Web page revision data

________________

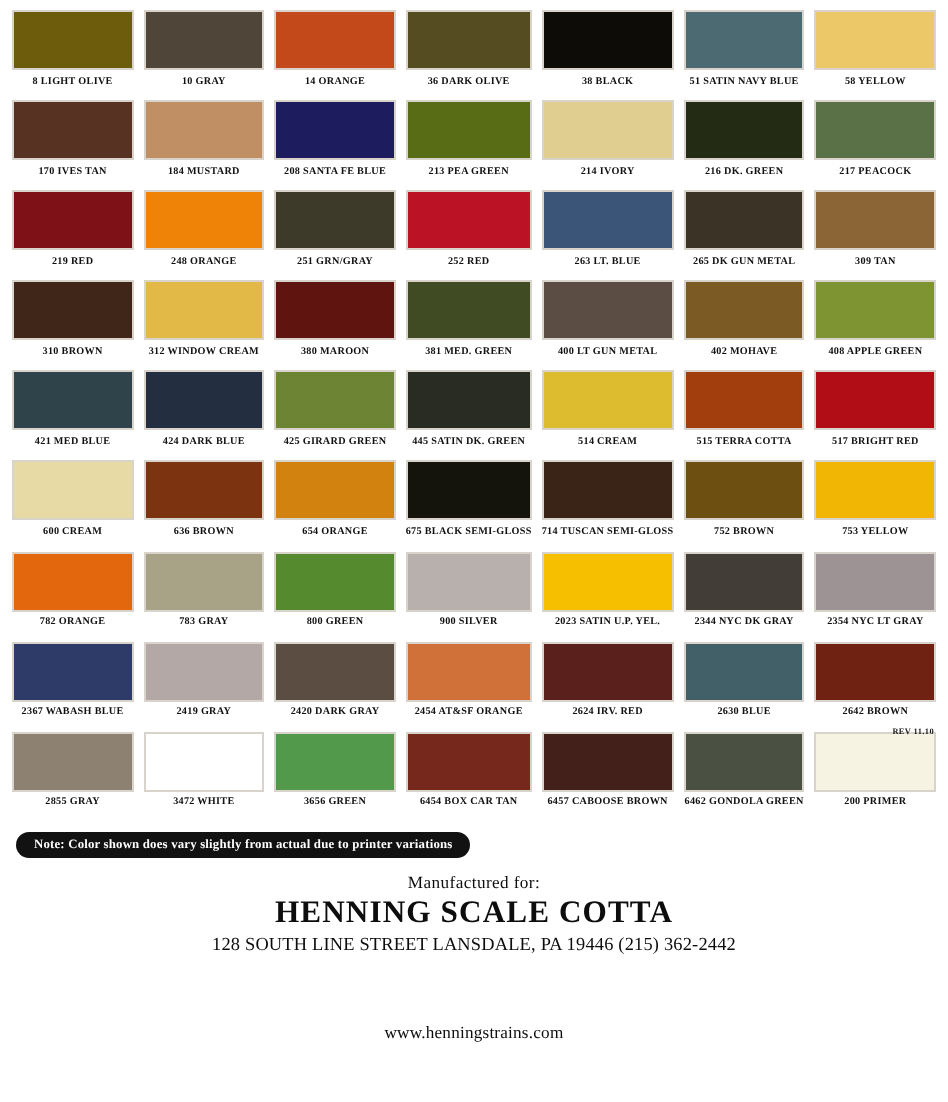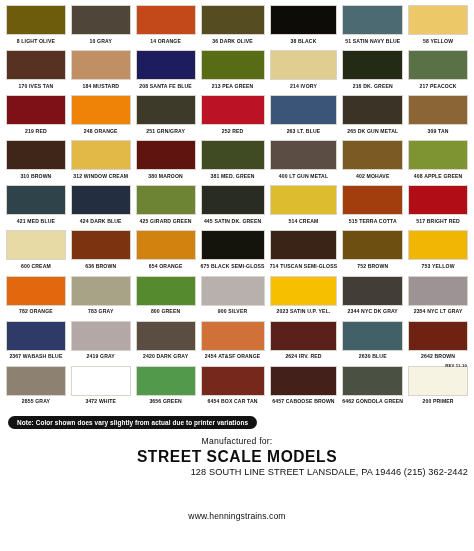"Manufactured for:" #sheet { font-family: none -> Liberation Serif, serif }
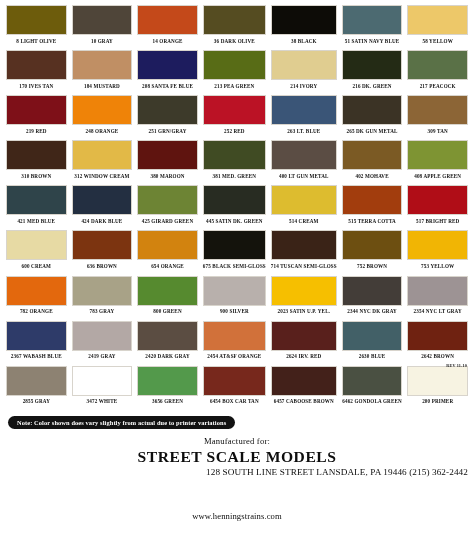"STREET SCALE MODELS" div.f-company { text: STREET SCALE MODELS -> HENNING SCALE COTTA }
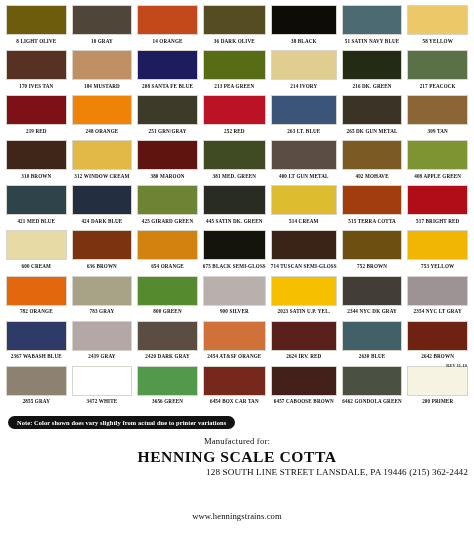"128 SOUTH LINE STREET LANSDALE," .f-address { text-align: right -> none }
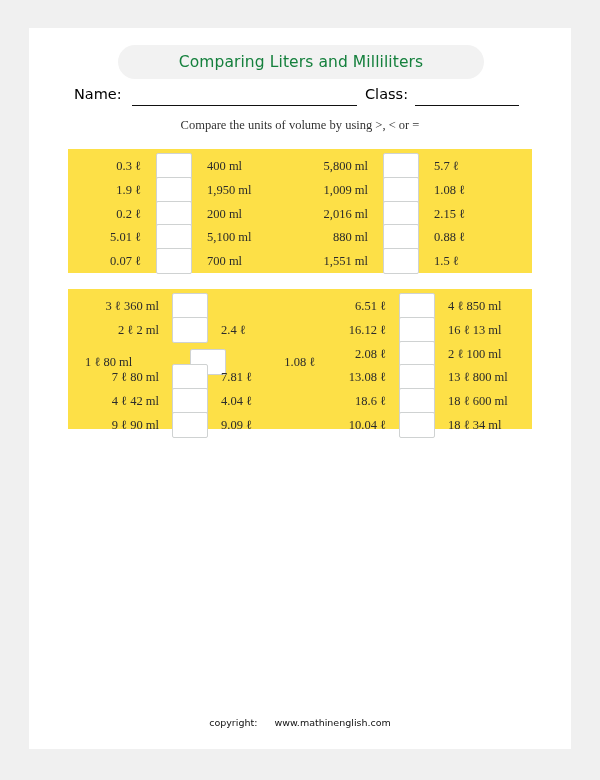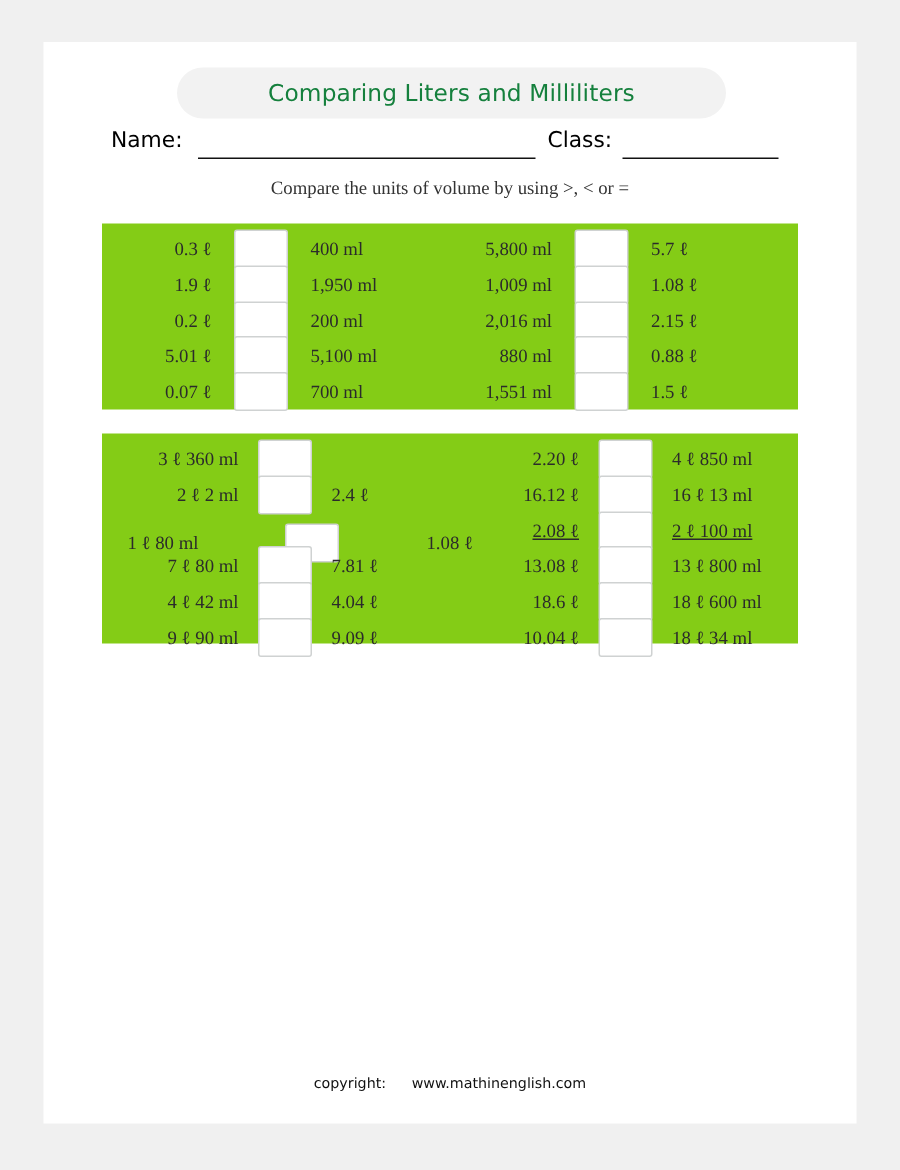"0.3 ℓ" .block { background: #84cc16 -> #fde047 }
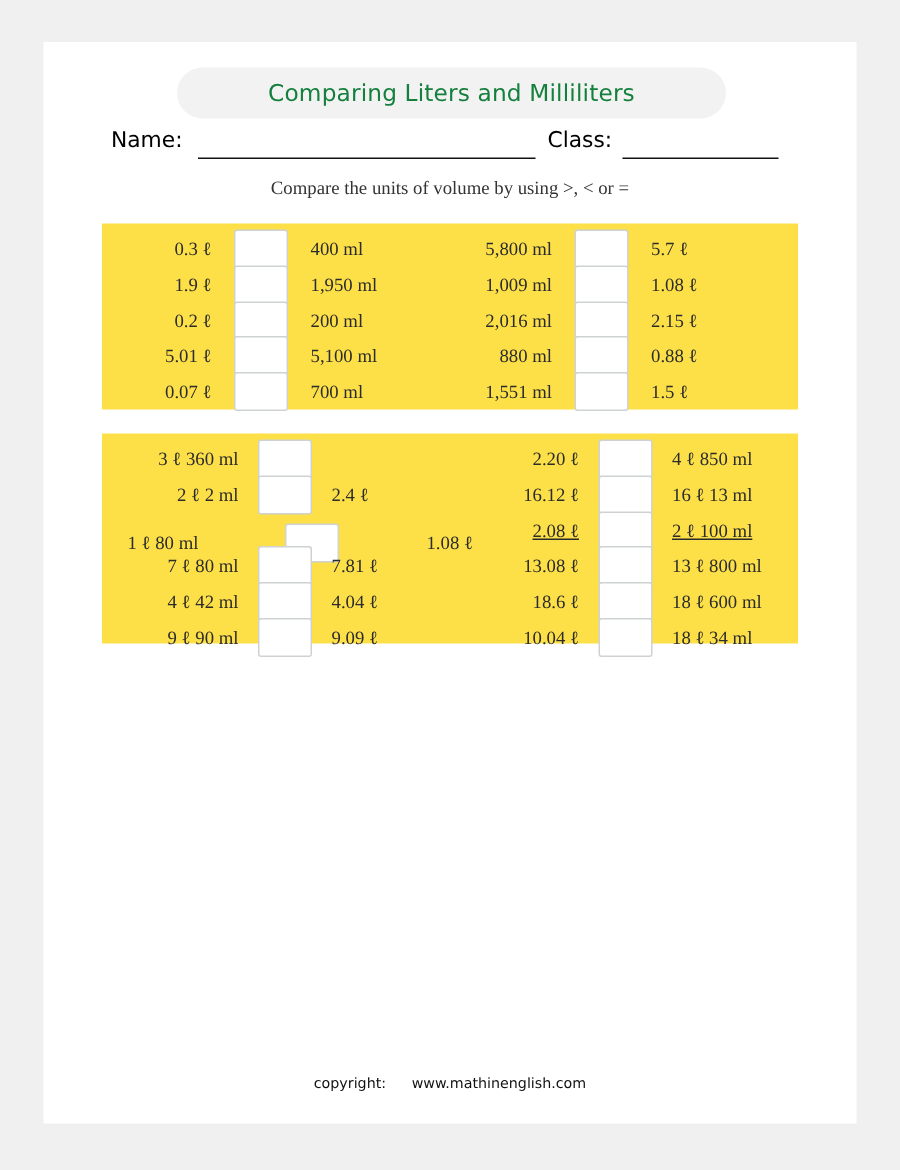"2.20 ℓ" span.operand { text: 2.20 -> 6.51 }
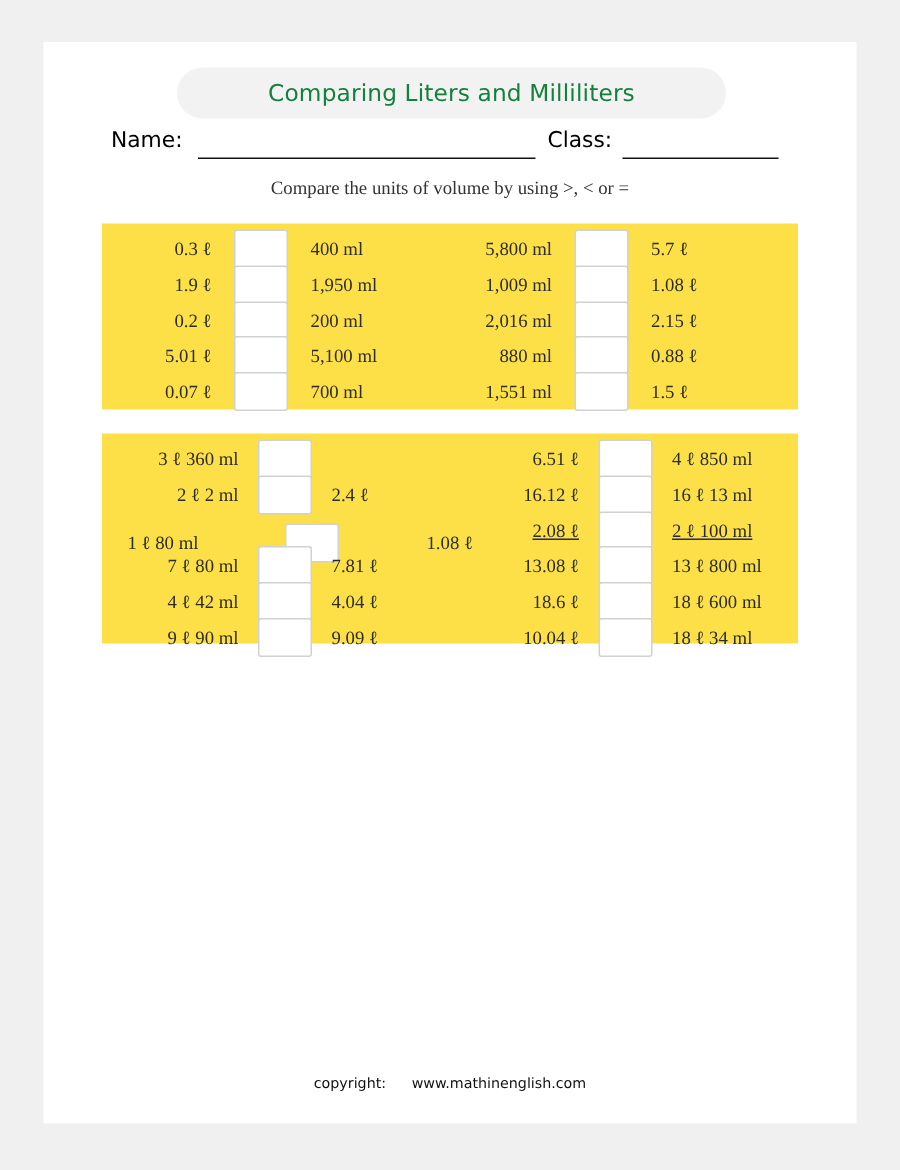"2.08 ℓ" div.qrow { text-decoration: underline -> none }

________________

Prompt ->
Starting at the line containing "background: #84cc16 ->", output every remaining line of the records above exactly, the last one included. Nothing else belongs in the output, and no pictures either.

Your response ->
"0.3 ℓ" .block { background: #84cc16 -> #fde047 }
"2.20 ℓ" span.operand { text: 2.20 -> 6.51 }
"2.08 ℓ" div.qrow { text-decoration: underline -> none }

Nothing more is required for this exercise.